Originally Posted By: Khaled
Anyone interested in coming up with a C function that does that? :-)

There really isn't much more to it than what you described. This is how I would do it, I guess..
Code:
#include <windows.h>

#define LINE_MAX 4149 // NOTE: this is excluding the terminating null character!

typedef enum {
  OK,
  INVALID_PARAMS_ERROR,
  LINE_TOO_LONG_ERROR
} myerr_t; // whatever

static __inline int char_equal(TCHAR c1, TCHAR c2, int cs)
{
  if (cs) return c1 == c2;

  return CharLower((LPTSTR) c1) == CharLower((LPTSTR) c2);
}

static ssize_t find_sub(TCHAR *buf, size_t buflen, char *map, const TCHAR *str, size_t len, size_t start, int cs)
{
  size_t i;
  ssize_t j;

  // go through the rest of the buffer, one position at a time
  for (i = start; i + len <= buflen; i++) {
    // see if we can match the substring here
    for (j = len - 1; j >= 0; j--) {
      // if any part is not original, skip to the start of the next original part
      // we're looping back-to-front so as to skip as much as possible in that case
      if (map[i + j]) {
        i += j;
        break;
      }
      // actually compare characters
      if (!char_equal(buf[i + j], str[j], cs)) break;
    }
    if (j < 0) return i; // a match; return the starting position
  }

  return -1; // no match
}

static ssize_t replacex_one(TCHAR *buf, size_t buflen, char *map, const TCHAR *substr, const TCHAR *newstr, int cs)
{
  size_t sublen, newlen;
  ssize_t pos, tail;

  sublen = lstrlen(substr);
  newlen = lstrlen(newstr);

  if (!sublen) return buflen; // can't replace nothing

  pos = 0;
  // repeatedly find the next all-original occurrence of the substring to replace
  while ((pos = find_sub(buf, buflen, map, substr, sublen, pos, cs)) >= 0) {
    // and replace it - at least, if the buffer is big enough
    if (buflen - sublen + newlen >= LINE_MAX)
     return -1;

    // move everything after the substring we found, if necessary
    tail = buflen - sublen - pos;
    if (sublen != newlen && tail > 0) {
      memmove(&buf[pos + newlen], &buf[pos + sublen], sizeof(buf[0]) * tail);
      memmove(&map[pos + newlen], &map[pos + sublen], sizeof(map[0]) * tail);
    }

    // put the new string in the gap, marking it as changed in the map
    memcpy(&buf[pos], newstr, sizeof(buf[0]) * newlen);
    memset(&map[pos],      1, sizeof(map[0]) * newlen);

    buflen += newlen - sublen;
    pos += newlen; // the new substring will obviously never match
  }

  return buflen;
}

/*
 * replacex() - implements mIRC's $replacex[cs](buf,substr,newstr,..)
 *
 * The caller must provide the (null-terminated) input string in 'buf'.
 * 'params' must be an array of strings, where the first string is the first
 * substr to match, the second string is the first newstr to replace matches
 * with, the third string is the second substr, the fourth string is the
 * second newstr, etcetera. 'nparams' must be the number of strings in the
 * array; it must obviously be a multiple of two, and at least one pair must
 * be given. 'cs' indicates case sensitivity (0 = case-insensitive, 1 =
 * case-sensitive).
 *
 * Upon success, OK is returned, and 'buf' contains the (null-terminated)
 * result string.
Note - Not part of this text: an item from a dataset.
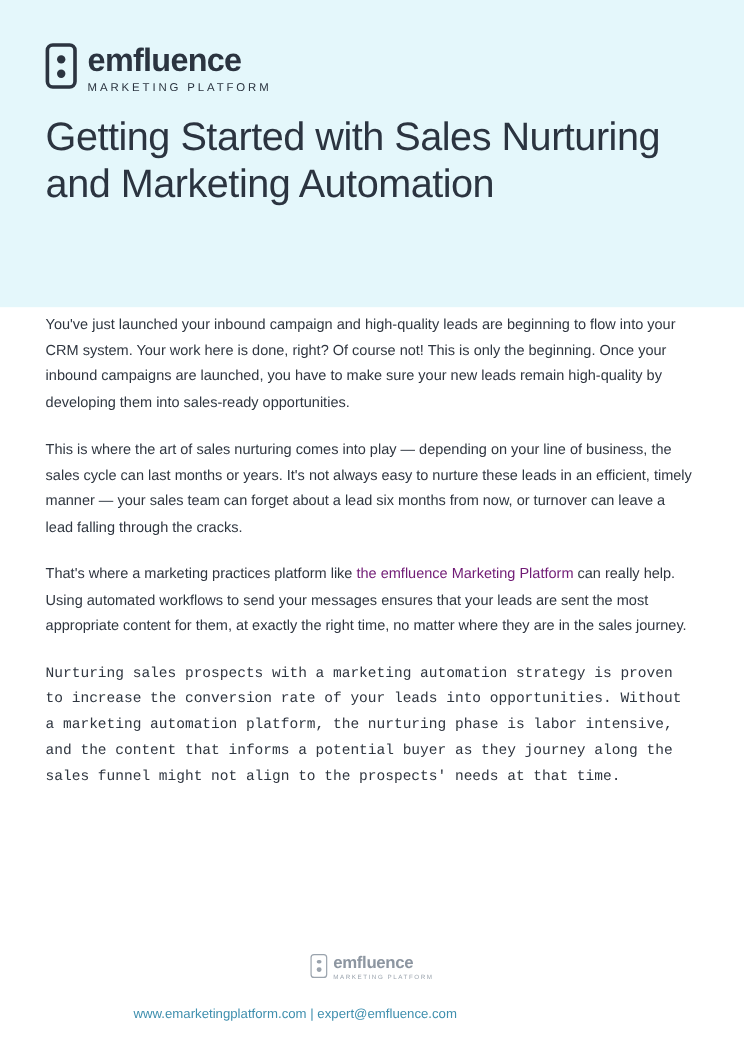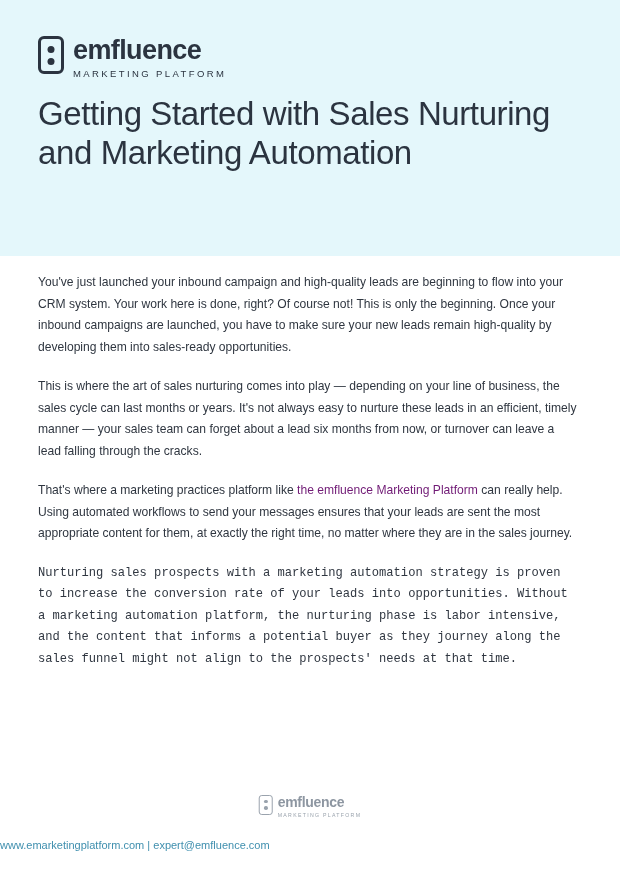"You've just launched your inbound" .body-wrap { top: 272px -> 260px }
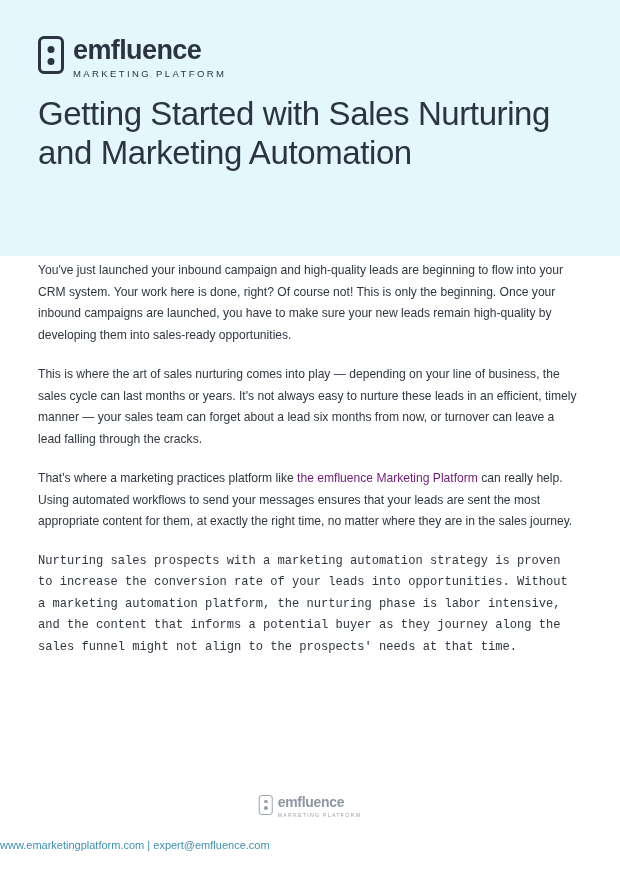"www.emarketingplatform.com |" .footer-contact { text-align: none -> center }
Upon failure, an error is returned, and the contents of
 * 'buf' are undefined.
 */
myerr_t replacex(TCHAR *buf, const TCHAR *param[], int nparams, int cs)
{
  char map[LINE_MAX];
  ssize_t buflen;
  int i;

  // must be given one or more substr/newstr pairs
  if (!nparams || nparams % 2) return INVALID_PARAMS_ERROR;

  // track which characters have already been replaced before
  // initially, everything is still original, so the map is zeroed
  buflen = lstrlen(buf);
  memset(map, 0, sizeof(map[0]) * buflen);

  // replace each pair in the parameter array
  for (i = 0; i < nparams; i += 2) {
    buflen = replacex_one(buf, buflen, map, param[i], param[i + 1], cs);

    if (buflen < 0) return LINE_TOO_LONG_ERROR;
  }

  // the resulting buffer may not be properly null-terminated, so do that now
  buf[buflen] = 0;

  return OK;
}

void example(void)
{
  TCHAR buf[LINE_MAX+1] = TEXT("1234");
  TCHAR *param[] = { TEXT("234"), TEXT("z"), TEXT("123"), TEXT("u") };

  if (replacex(buf, param, sizeof(param)/sizeof(param[0]), FALSE) == OK)
    printf(TEXT("result string: %s"), buf); // will be "1z"
}

Not very thoroughly tested. Public domain.